After I carried out a number of micro-vinifications to identify the best vineyards, I began producing and marketing wine from a selection of the grapes of the 2004 harvest.
I didn’t have enough financial resources to purchase all of the equipment necessary for state-of-the-art winemaking, nor did I have the space required, since I have only the original wine cellar, which actually served as the old stables inside the farmhouse. I thus decided to carry out my winemaking following the traditional local methods, with red-wine fermentations in small 7-7.5 hectolitre containers, manual punch-downs to ensure good grape-skin contact with the fermenting must, lengthy macerations, clarification only through rackings, followed by just a light filtration before bottling, and all of these procedures without any temperature control. Cultured yeasts are used only in extreme cases, when a particular growing year has brought grapes with very high sugar levels.
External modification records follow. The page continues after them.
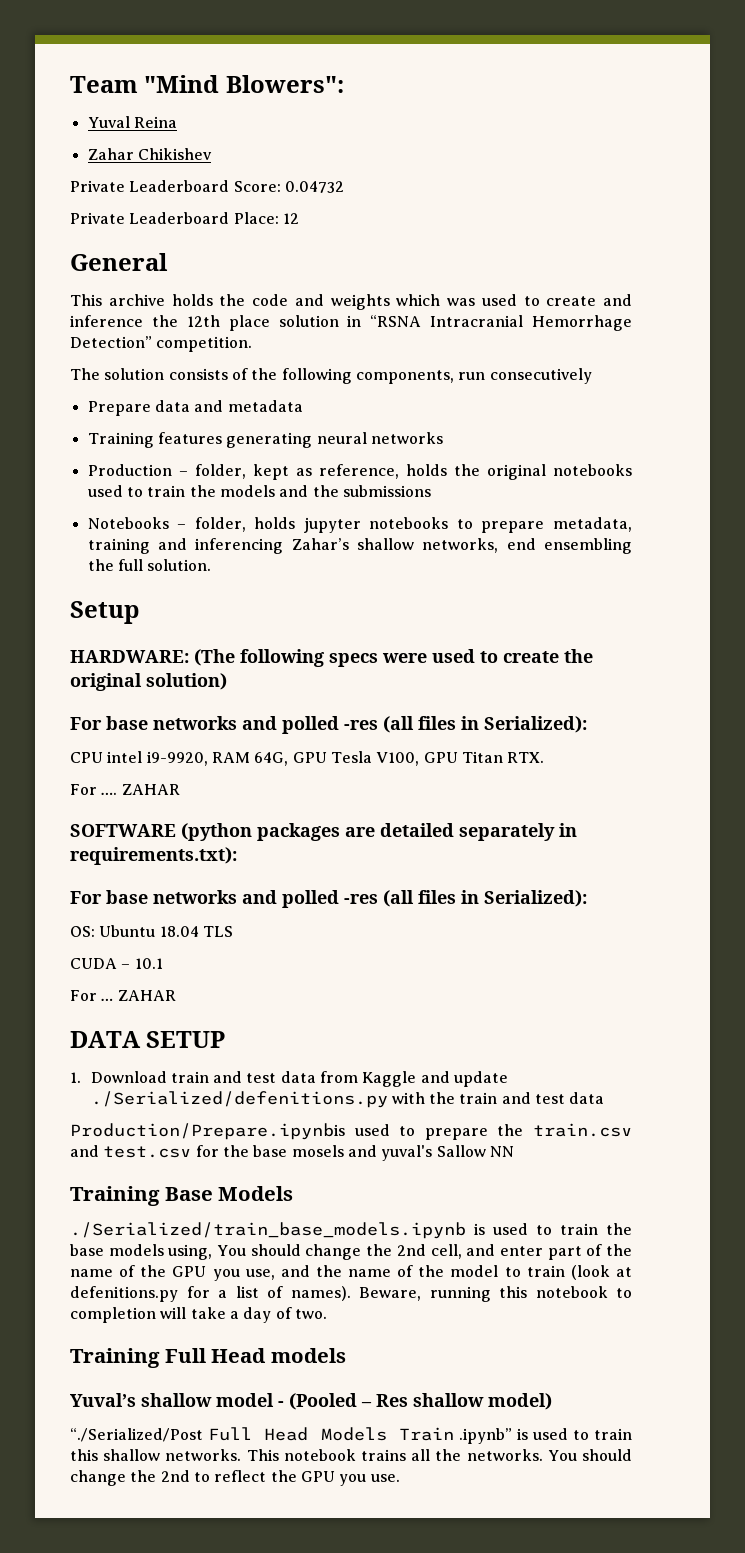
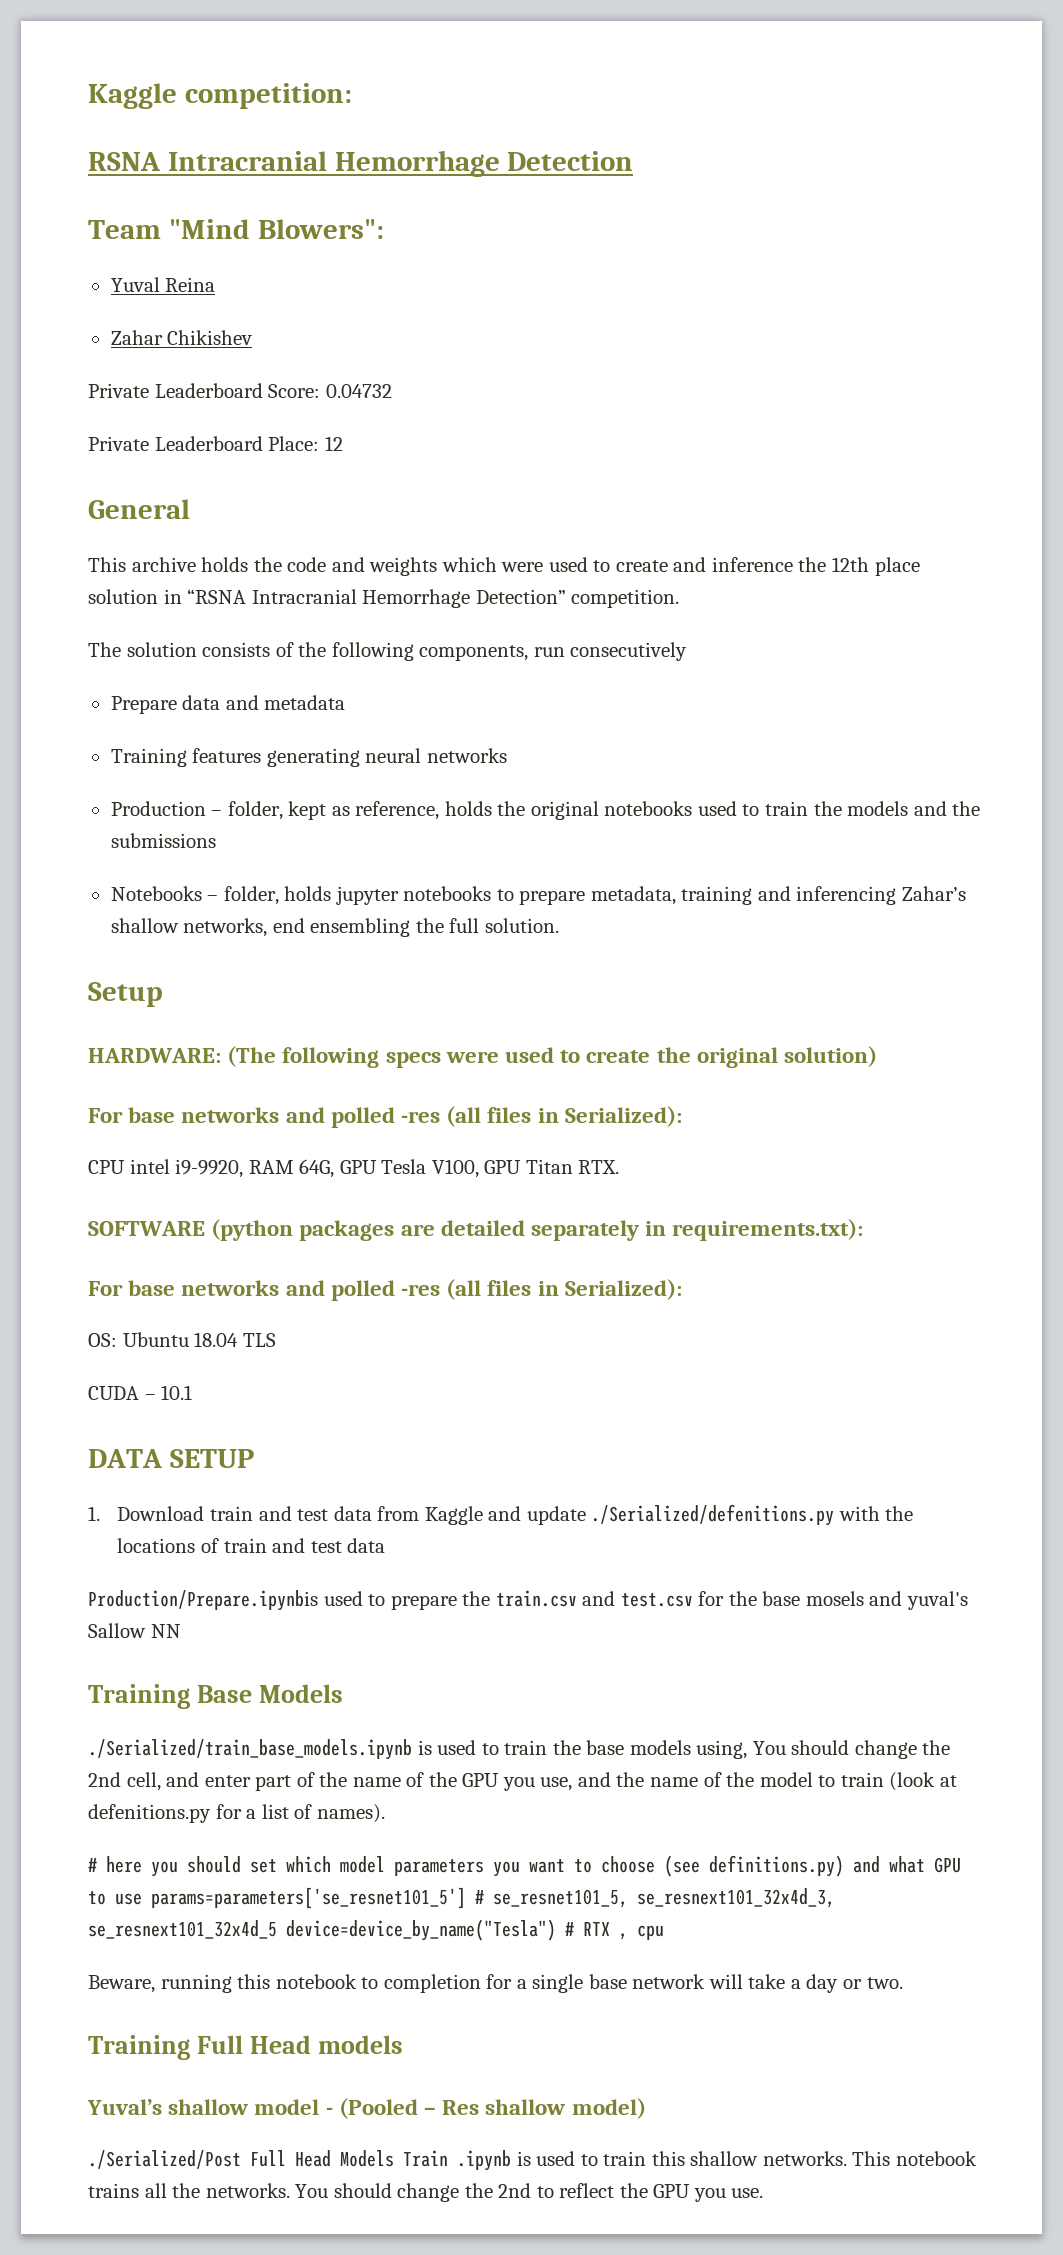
(70, 84) none -> [88,83,352,109] [88,150,634,177] Kaggle competition: // RSNA Intracranial Hemorrhage Detection //
[447,298,475,306] was -> [501,562,544,572] were
[70,784,180,795] // For …. ZAHAR -> (620, 1167) none
[70,990,176,1001] // For … ZAHAR -> (193, 1392) none
(456, 1098) none -> [117,1538,219,1553] locations of
(351, 1293) none -> [88,1855,961,1877] [88,1887,835,1909] [88,1919,664,1941] // # here you should set which model parameters you want to choose (see definitions.py) and what GPU to use params=parameters['se_resnet101_5'] # se_resnet101_5, se_resnext101_32x4d_3, se_resnext101_32x4d_5 device=device_by_name("Tesla") # RTX , cpu //
(156, 1315) none -> [486,1974,706,1993] for a single base network
[275,1307,292,1319] of -> [843,1979,863,1989] or
[70,1428,203,1442] “./Serialized/Post -> [88,2150,241,2169] ./Serialized/Post
[459,1428,513,1444] .ipynb” -> [457,2150,511,2171] .ipynb

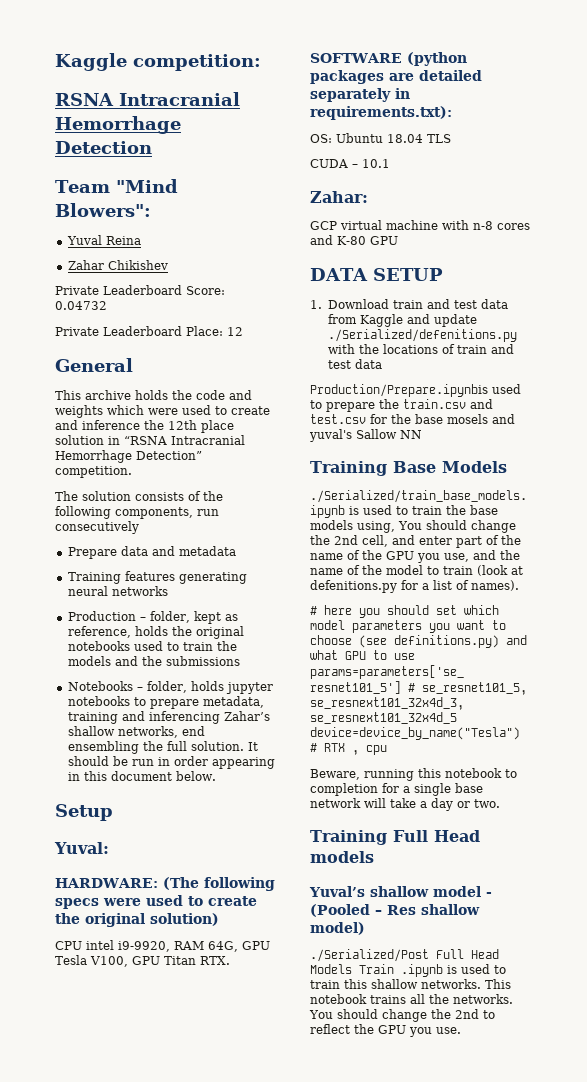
(559, 925) none -> [247,742,258,751] [67,756,275,769] [67,771,216,781] It should be run in order appearing in this document below.
(163, 994) none -> [54,842,109,854] // Yuval:
[88,1106,682,1128] // For base networks and polled -res (all files in Serialized): -> (219, 919) none
[88,1279,682,1301] // For base networks and polled -res (all files in Serialized): -> (452, 113) none
(193, 1392) none -> [310,191,368,203] [310,220,530,230] [310,235,398,245] // Zahar: // GCP virtual machine with n-8 cores and K-80 GPU

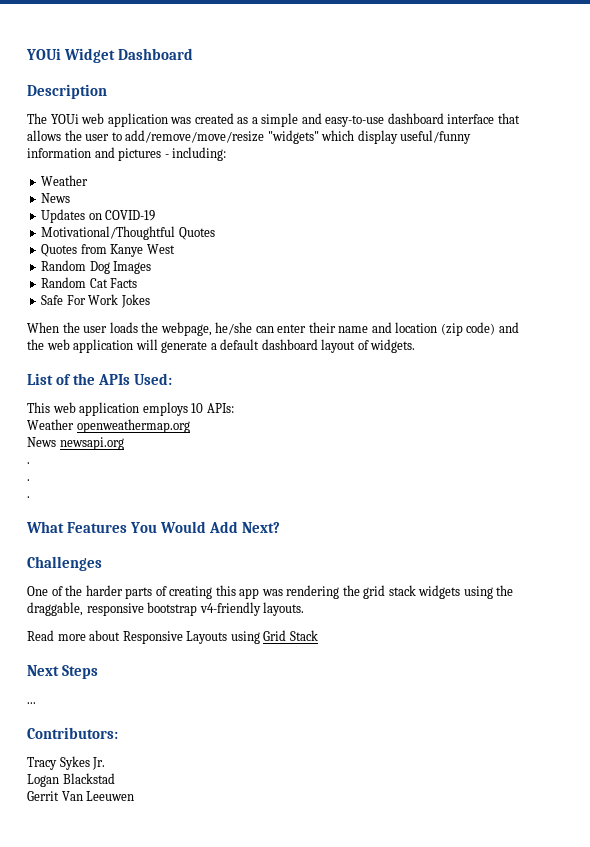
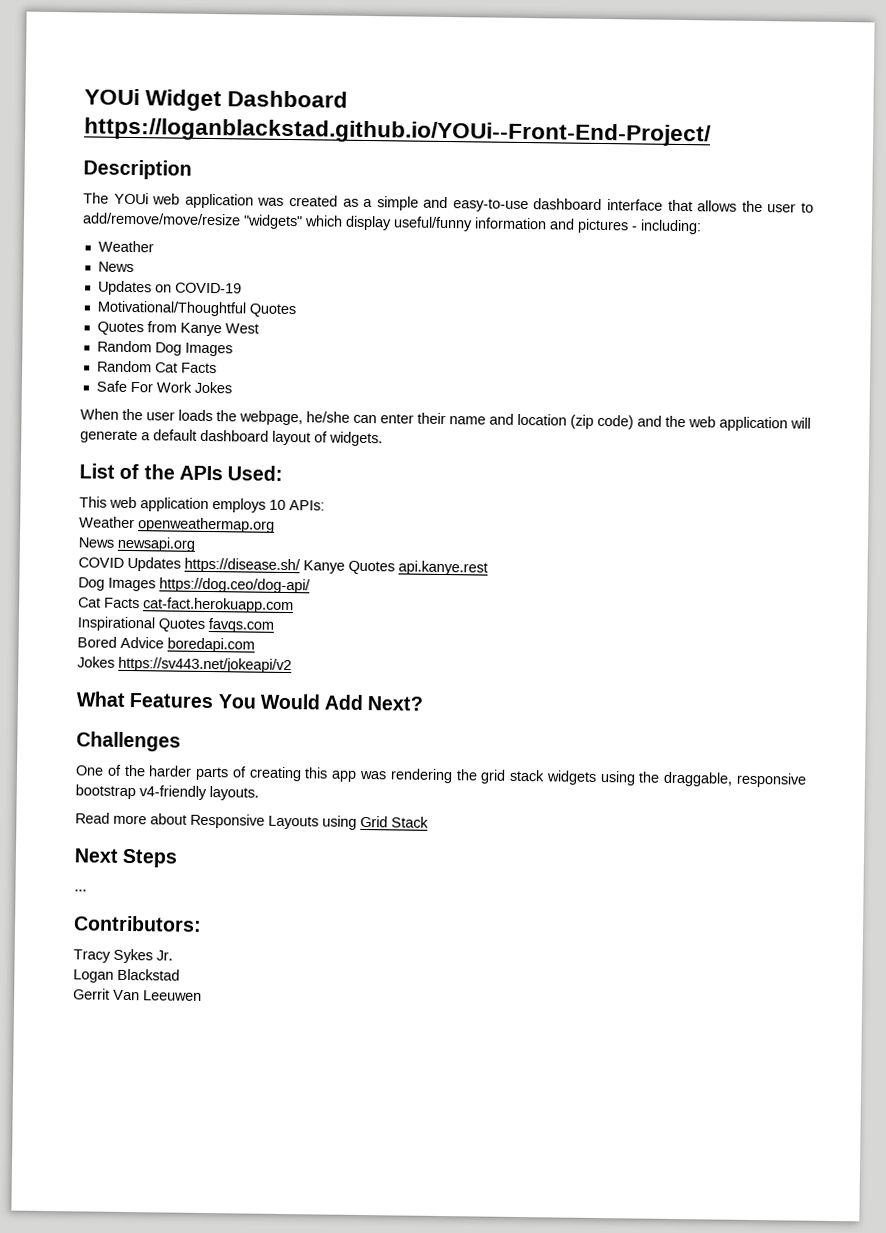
(194, 54) none -> [84,117,712,147] https://loganblackstad.github.io/YOUi--Front-End-Project/
[27,462,30,464] [27,479,30,481] [27,496,30,498] . // . // . -> [78,556,488,576] [78,577,311,594] [78,597,294,614] [77,616,274,633] [77,636,255,653] [77,656,292,674] COVID Updates https://disease.sh/ Kanye Quotes api.kanye.rest // Dog Images https://dog.ceo/dog-api/ // Cat Facts cat-fact.herokuapp.com // Inspirational Quotes favqs.com // Bored Advice boredapi.com // Jokes https://sv443.net/jokeapi/v2

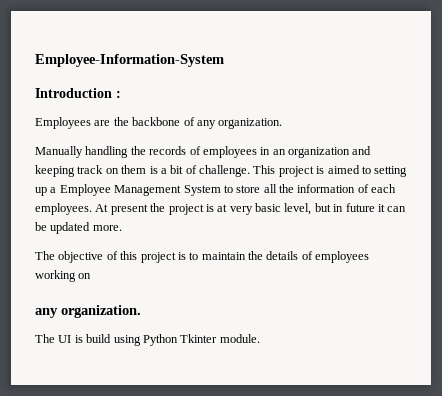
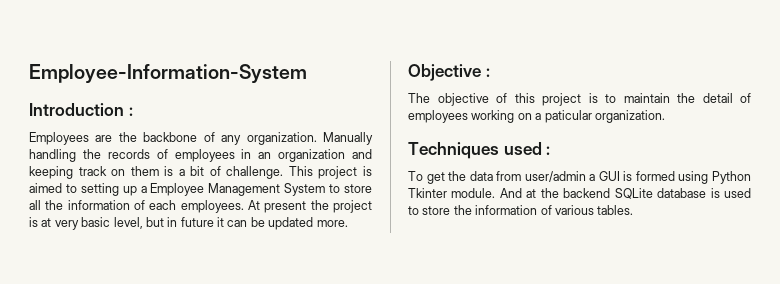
(283, 123) // -> (317, 138) none
(122, 228) none -> [408,64,490,81] // Objective :
[266,251,299,260] details -> [702,93,733,103] detail
[35,305,141,318] [35,334,260,346] // any organization. // The UI is build using Python Tkinter module. -> [535,110,665,123] [408,142,551,159] [408,171,751,184] [408,188,751,199] [408,205,634,215] a paticular organization. // Techniques used : // To get the data from user/admin a GUI is formed using Python Tkinter module. And at the backend SQLite database is used to store the information of various tables.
The wine estate currently comprises two separate properties, “il Beneficio” and “Monte Brullo,” the latter leased, with our 13 hectares totally dedicated to vineyard. Both properties are located in Serra di Castel Bolognese, where the soils exhibit either evolved red clays or limestone-rich, more yellowish clays, known locally as “cervelli di gatto”.
All of the grapes intended for winemaking are picked by hand, and all of the vineyards are cultivated according to the principles of sustainable agriculture, to protect and respect the local environment.